Part 9, The esotericisation of the Shari‘ah, deals with the same subject but from the viewpoint of the modernists, who as Vadillo explains essentially did the same thing under the guise of reform rather than a deviated Tasawwuf. He outlines their basic doctrines and typical thinking, and the devices of belief and reasoning they used to bring about their changes. Part 10, The Humanist Stage, examines the individuals involved with detailed quotations and references. Jamaluddin al-Afghani, his freemasonry, political activities and alliances; ‘Abduh and Reda; the modernist-wahhabi alliance; the Young Turks and the anti-Khalifate position.

The Utilitarian Stage, Part 11, takes the development further as it progresses into the 20th century. Hasan al-Banna, whose theories “belong to Islamic reformist thinking impregnated with the ideas of political humanism, namely nationalism, statism and democracy”; Sayyid Qutb; Muhammad Asad; and others.
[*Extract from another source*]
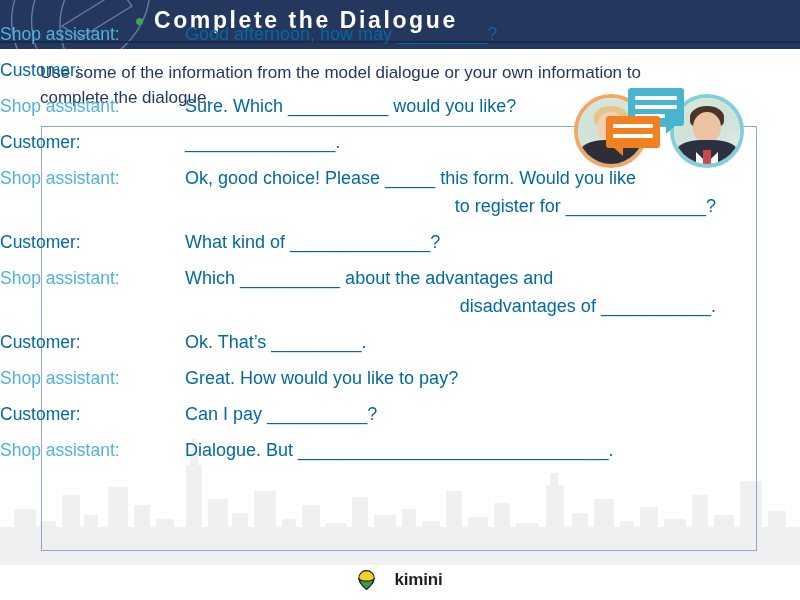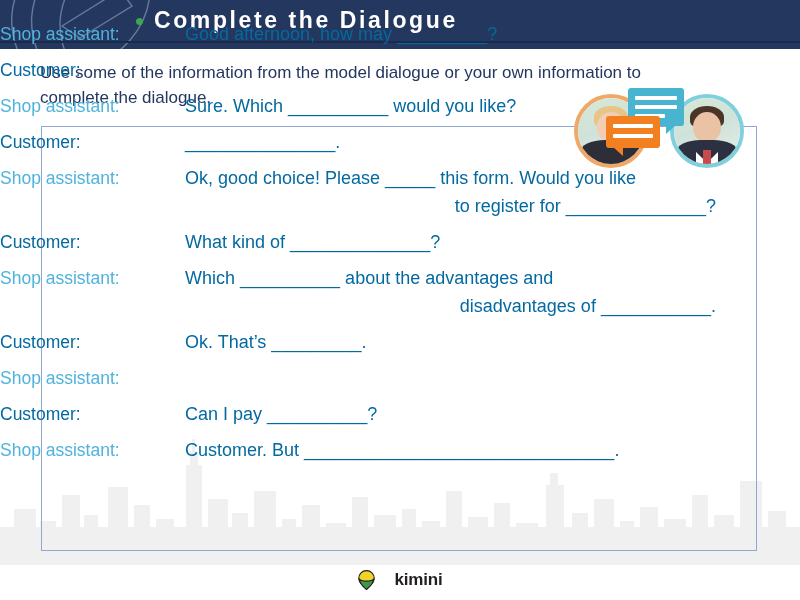"Great. How would you like" div.d-text { html: none -> <div><span>Great. How would you like to pay?</span></div> }
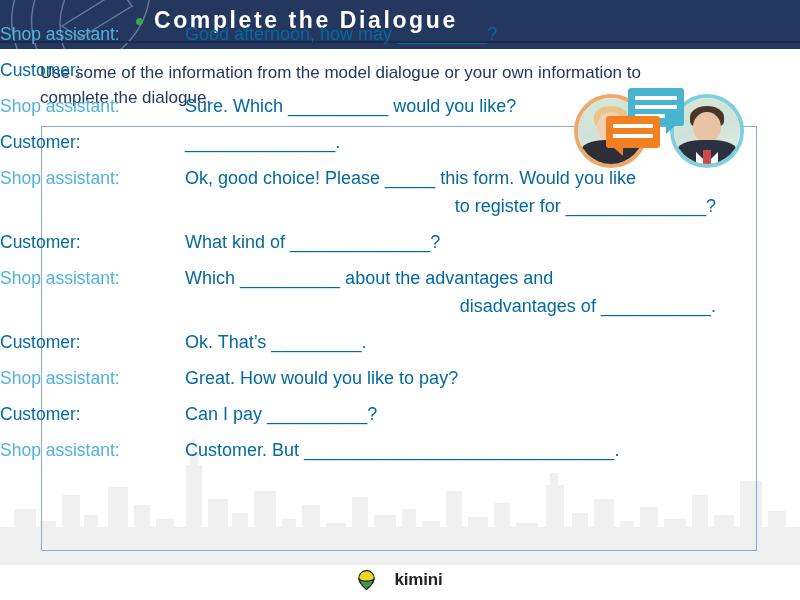"Customer. But" span { text: Customer -> Dialogue }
In Part 12, The Assimilation Stage: esoteric nihilism. Part 13, The Politics of the Esoteric Deviation, examines the forms and sources of political docility, the philosophy of ‘the Muslims are weak’, opposition to the Khalifate, waiting on the Khalifate, Puritanism other similar philosophies.

Part 14 is The Opening of Islam, explaining the importance of the following the behaviour of the people of Madinah as a blueprint for a construct of victory for the Muslims, as well as the necessity of Tasawwuf and the real prospect of renewal through Islam. He concludes with an outline programme for reimplementing the Zakat, Islamic Trading, Islamic Gold and Silver currency, caravans, guilds and Islamic contracts, all set out and expanded within the framework of our modern society. In other words, a complete alternative to capitalism rooted in the revealed pattern of the Book and the Sunna.

The extensive appendices, glossaries, footnotes and bibliography make up a monumental study resource and fascinating reading in their own right.

There is no other book of this kind in existence today.